■ Try it ■
Keep the images out while you retype all of the data exactly.

Segment Start: Data extract

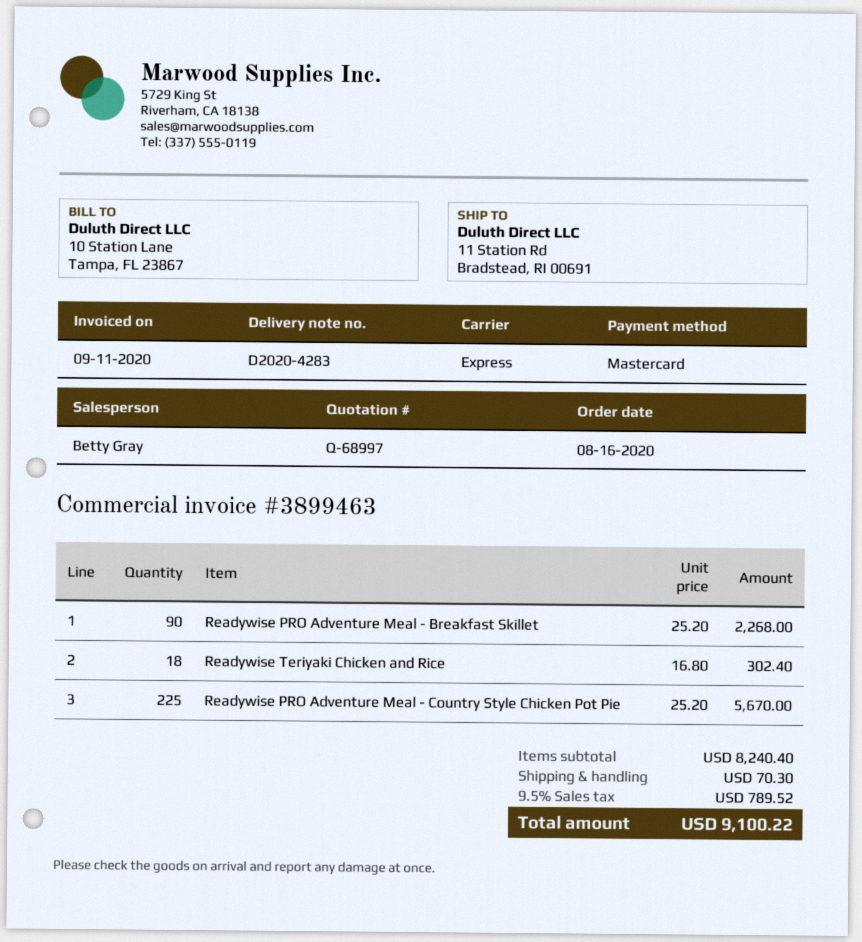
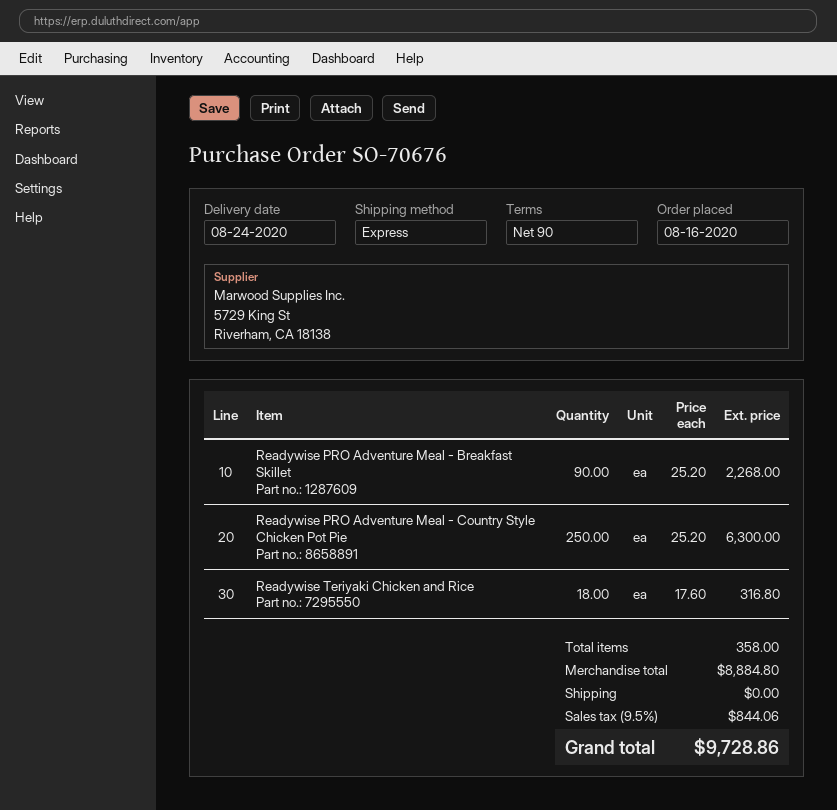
Readywise Teriyaki Chicken and Rice: 18 x 16.80 = 302.40 -> 18 x 17.60 = 316.80
Readywise PRO Adventure Meal - Country Style Chicken Pot Pie: 225 x 25.20 = 5670.00 -> 250 x 25.20 = 6300.00
subtotal: 8240.40 -> 8884.80
shipping: 70.30 -> 0.00
tax: 9.5% = 789.52 -> 9.5% = 844.06
total: 9100.22 -> 9728.86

Segment End: Data extract

■ Answer space ■
Readywise Teriyaki Chicken and Rice: 18 x 16.80 = 302.40 -> 18 x 17.60 = 316.80
Readywise PRO Adventure Meal - Country Style Chicken Pot Pie: 225 x 25.20 = 5670.00 -> 250 x 25.20 = 6300.00
subtotal: 8240.40 -> 8884.80
shipping: 70.30 -> 0.00
tax: 9.5% = 789.52 -> 9.5% = 844.06
total: 9100.22 -> 9728.86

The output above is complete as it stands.